1974年在加州理工學院畢業典禮上的演講

問:巫醫、超感知覺、南太平洋島民、犀牛角和威臣牌食用油,這些和大學畢業典禮有什麼關係?

答:這些都是幽默多智的費曼在演講時舉的例子,他勸誡畢業生:堅持科研誠信比世界上所有的獎賞和暫時的成功都更有意義。在這場演講中,費曼頂著同行的壓力,不顧科研資助機構的怒火,面對加州理工學院1974屆畢業生暢談科研誠信。

中世紀充斥著各種各樣不靠譜的想法,比如一片犀牛角能夠增強性能力(中世紀的另一個不靠譜的想法跟我們今天戴在頭上的這些帽子有關——對我來說,這帽子太大了)。後來人們發現了一個鑒別這些說法的方法——他們的做法是,試驗一下某種說法,看它是不是靈驗,如果行不通,就不再去信它。自然,這種方法逐漸演變成了科學,而科學一直在進步,所以我們現在身處科學時代。在這樣一個時代,我們很難理解一件事:既然巫醫的建議根本不管用——或很少管用,它們在那個年代為什麼還能存在呢?

但是,直到現在,我還是會碰到很多人,他們遲早會把話題帶到飛碟、占星術或者某種神秘主義上,比如拓展意識、新形式的感知、超感知覺等。所以,我得出一個結論,現在並不是一個科學的時代。

大多數人會去相信許許多多神奇的事情,於是我決定去研究他們為什麼會相信這些。我的好奇心驅使我去調查,結果卻讓我很為難:我發現了太多荒謬的事情,可是在今天的演講裡,我不能一一說給大家聽。我都被它們弄得暈頭轉向了!首先我去調查形形色色的神秘主義和神秘體驗。我進入密閉的箱子(裡面漆黑一片,很安靜,人漂浮在瀉鹽溶液裡),在裡面經歷了長時間的幻覺,所以我對這個有所瞭解。然後我去了伊莎蘭[1],那個地方盛行這些神秘主義的思想(那是個好地方,你們應該去玩一趟)。我被那些事情弄暈了,我不知道那種思想到底氾濫到了什麼程度。

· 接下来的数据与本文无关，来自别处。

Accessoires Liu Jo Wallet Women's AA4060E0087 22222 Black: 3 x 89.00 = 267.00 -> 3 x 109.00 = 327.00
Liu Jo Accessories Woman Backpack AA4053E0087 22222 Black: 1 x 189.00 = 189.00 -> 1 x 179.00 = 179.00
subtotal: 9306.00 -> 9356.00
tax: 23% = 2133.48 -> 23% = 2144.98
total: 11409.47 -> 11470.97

舉個例子,我在一個澡堂裡,裡頭還有另外一個傢伙和一個女孩子。那人對女孩子說:「我正在學習按摩,能不能拿你練練手?」女孩說可以,於是她起身躺到一個檯面上。那個傢伙從她的腳開始按摩——他按摩她的大腳趾,還揪著它轉動起來。然後,他轉身問一個人——很明顯是他的老師:「我摸到這個地方凹了進去,這是垂體嗎?」女孩說:「不,垂體摸起來的感覺不是這樣的。」我插話了:「夥計,你離垂體還遠著呢。」他們一齊轉頭朝我看——你看,我裝不下去了——她說:「這是反射療法。」於是我閉上了眼睛,裝出沉思的樣子。

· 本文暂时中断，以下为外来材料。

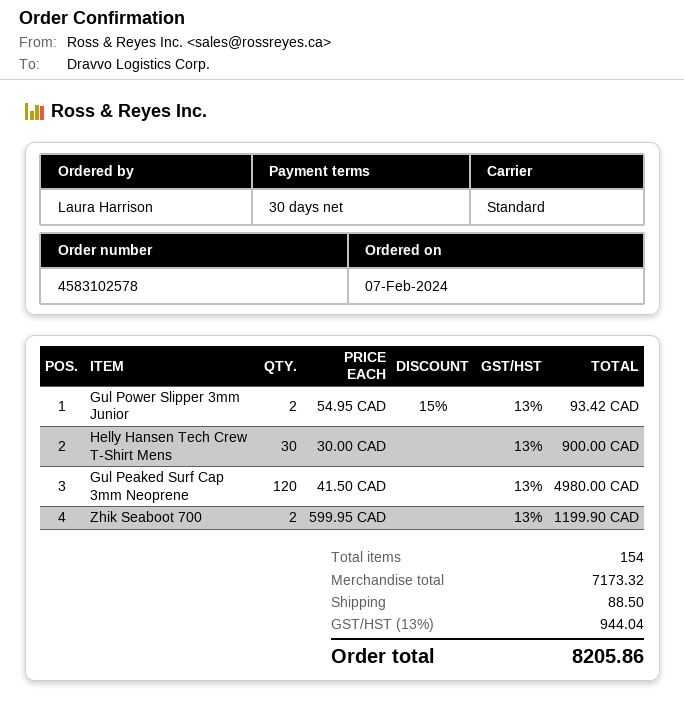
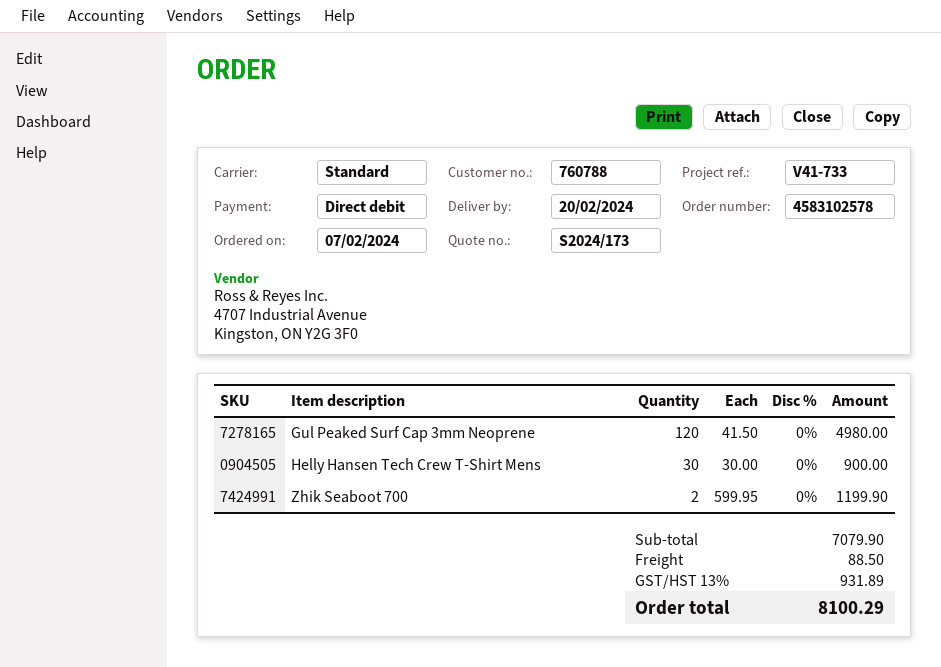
Gul Power Slipper 3mm Junior: 2 x 54.95 - 15% = 93.42 -> none
subtotal: 7173.32 -> 7079.90
tax: 13% = 944.04 -> 13% = 931.89
total: 8205.86 -> 8100.29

這只是讓我發暈的一個例子而已。我還考察了超感知覺(ESP)和超心理學(PSI)現象。當時最火的是有一個叫尤里·蓋勒的人,據說他用手指摩挲一下鑰匙,就能把鑰匙弄彎。於是,應他的邀請,我去了他在賓館的房間,想親眼看看他演示讀心術和弄彎鑰匙。他沒能成功地看出我的心思,我想,沒有人能看穿我的想法。然後我兒子拿著一把鑰匙,蓋勒用手指摩挲著鑰匙,但是鑰匙沒有任何反應。他又跟我們說:「在水裡做的效果會好一些。」你可以想像一下,我們都站在浴室裡,水龍頭打開了,鑰匙浸在水裡,他再用手指去摩挲鑰匙。還是不行!所以我也就沒有辦法研究那些現象了。

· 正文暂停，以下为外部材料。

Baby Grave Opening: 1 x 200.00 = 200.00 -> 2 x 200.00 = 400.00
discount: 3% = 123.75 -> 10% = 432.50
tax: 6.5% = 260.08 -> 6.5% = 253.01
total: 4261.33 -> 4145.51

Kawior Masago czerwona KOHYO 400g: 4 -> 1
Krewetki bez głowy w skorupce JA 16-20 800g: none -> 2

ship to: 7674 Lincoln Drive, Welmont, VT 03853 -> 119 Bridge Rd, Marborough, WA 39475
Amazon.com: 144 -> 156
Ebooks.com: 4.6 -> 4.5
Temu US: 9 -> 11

我就開始思考,還有什麼其他我們堅信的事情(它們同樣經不起考驗)?我想到了巫醫,要檢驗他們的說法實在太容易了,只要注意到沒有起任何作用就行了。我還找到了一些更多人深信的事,比如我們知道的一些教育方法。學界有很多人在研究閱讀教學法和數學教學法,但是如果你留意一下,你會發現,即使我們一直請這些人來改進教學方法,學生的閱讀成績還是在持續下降——或幾乎沒有提高。這就像巫醫開出的方子一樣。這個問題應該探討一下,他們怎麼就知道自己這些教學方法一定有效?另一個例子是如何改造罪犯。很明顯,我們沒有取得什麼成效——我們有許多理論,我們運用這些方法來改造罪犯,想借此減少犯罪,但是它們沒有起作用。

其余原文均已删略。